Despite the firm’s ability to put its work product online, its biggest challenge is low-tech. “We’re completely out of space,” says Ms. O’Grady. “We’ve done well in developing a virtual library, putting full-text resources on attorneys’ desktops, or developing Web catalogues of sites and databases, saying ‘here’s the link to these resources.’ But I think it would be nice to have more space dedicated for training.” She says the research staff still feels that lawyers graduate from law school having a poor grasp of legal research.” If it’s not on Lexis, Westlaw, or the Internet, the young lawyers don’t know it exists. “We feel more important than ever,” she says. “We really do see ourselves in a continual consultive role.”

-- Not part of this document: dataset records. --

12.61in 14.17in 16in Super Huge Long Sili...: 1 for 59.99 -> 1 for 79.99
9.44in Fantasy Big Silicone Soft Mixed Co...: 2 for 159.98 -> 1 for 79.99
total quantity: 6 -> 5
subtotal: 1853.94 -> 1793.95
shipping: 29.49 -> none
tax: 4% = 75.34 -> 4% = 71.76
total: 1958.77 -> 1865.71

As the technology improves, demands on it increase. Business research is particularly important as familiarity with clients’ businesses is paramount. “Because the research environment is so complex today, the demands on us keep going up,” notes Ms. O’Grady. “We drive tools to the desktop, and try to make people self-sufficient by making it easy for everyone to find what they need.” But the complexity of questions being asked is staggering. “The library handles really high-level questions that until recently no one would have dreamed of asking,” she says. “Lawyers need data that compares companies and markets and market share. And everything has to be done quickly.”

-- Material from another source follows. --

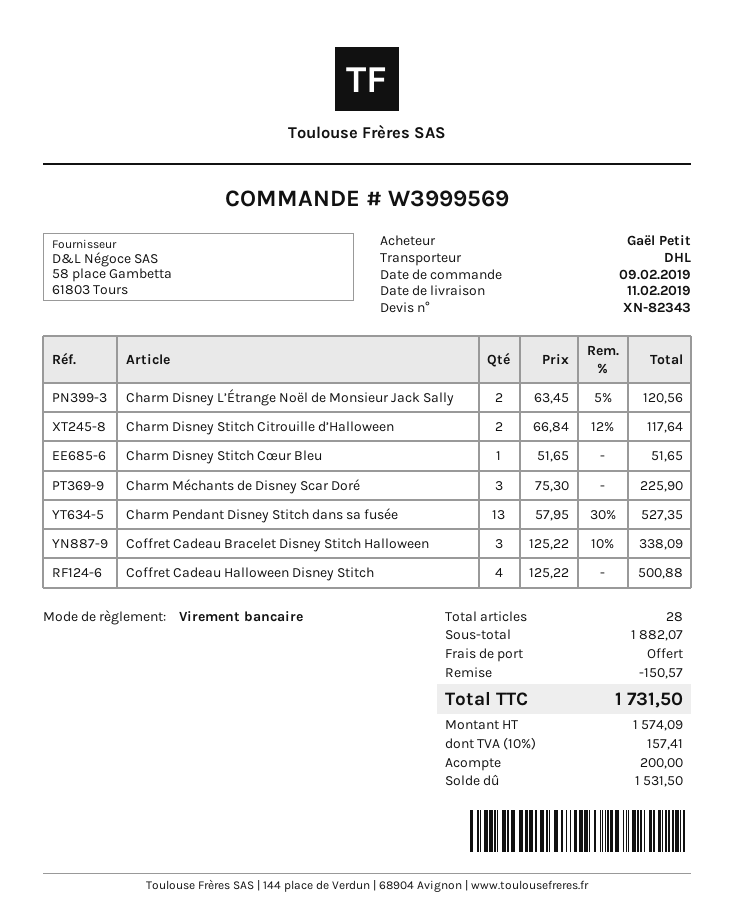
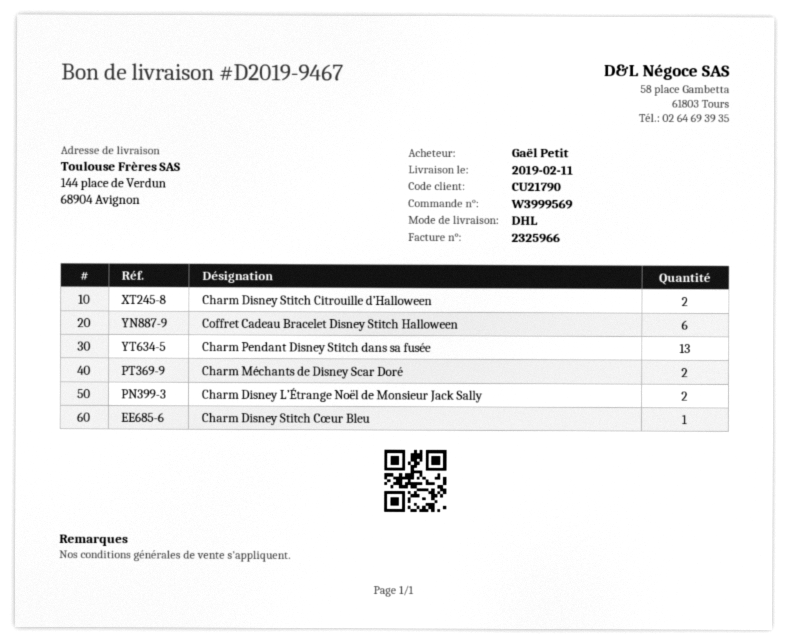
Charm Méchants de Disney Scar Doré: 3 -> 2
Coffret Cadeau Bracelet Disney Stitch Halloween: 3 -> 6
Coffret Cadeau Halloween Disney Stitch: 4 -> none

Expectations have risen. A long list of people might be presented, with the library staff expected to do complete background checks on short timelines. In a merger or litigation, information about experts, clients, and opposing forces is needed. “We’ve always done this, of course, but a lot of people think that librarians are experts in everything.” she says. “You have to have specialized research tools.” And you have to know the tools.

Now, lawyers are taking it on the road. “There are a lot of Palm Pilots and Blackberries around,” said Ms. O’Grady. Using Internet technologies, it’s easier for lawyers to get access to the documents the need when traveling or working from home. “We’re trying to support lawyer mobility,” she says. And the tech staff keeps moving, too. “We get no complaints about what we’re doing,” she says.